(SUPPLIED DATA begins)

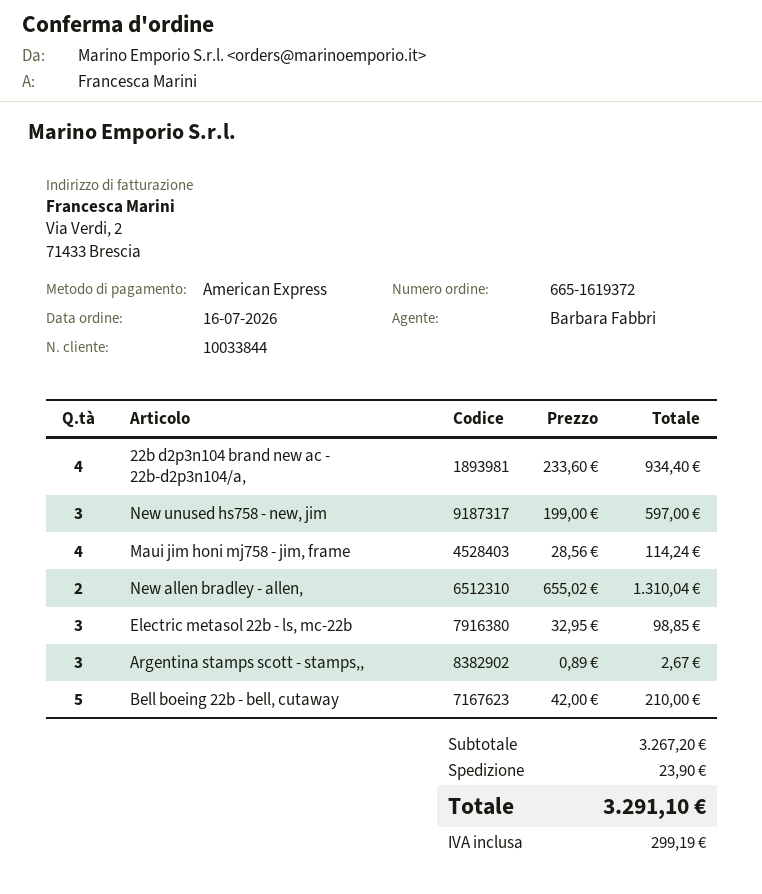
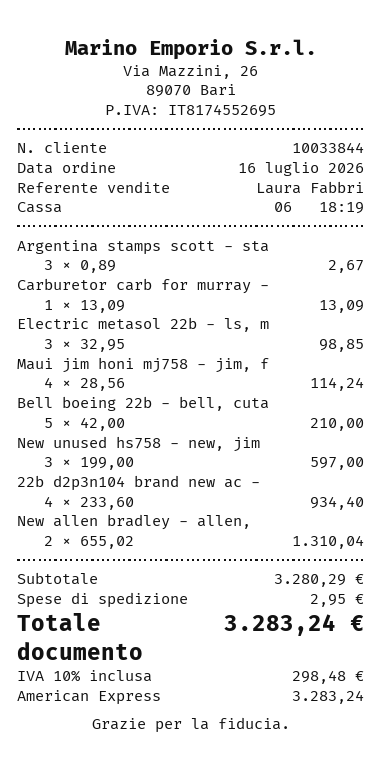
sales rep: Barbara Fabbri -> Laura Fabbri
Carburetor carb for murray -: none -> 1 x 13.09 = 13.09
subtotal: 3267.20 -> 3280.29
shipping: 23.90 -> 2.95
tax: 299.19 -> 298.48
total: 3291.10 -> 3283.24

(SUPPLIED DATA ends)

• EXERCISE PROMPT: The expected result is the data above in exact form, free of pictures.

• RESULT:
sales rep: Barbara Fabbri -> Laura Fabbri
Carburetor carb for murray -: none -> 1 x 13.09 = 13.09
subtotal: 3267.20 -> 3280.29
shipping: 23.90 -> 2.95
tax: 299.19 -> 298.48
total: 3291.10 -> 3283.24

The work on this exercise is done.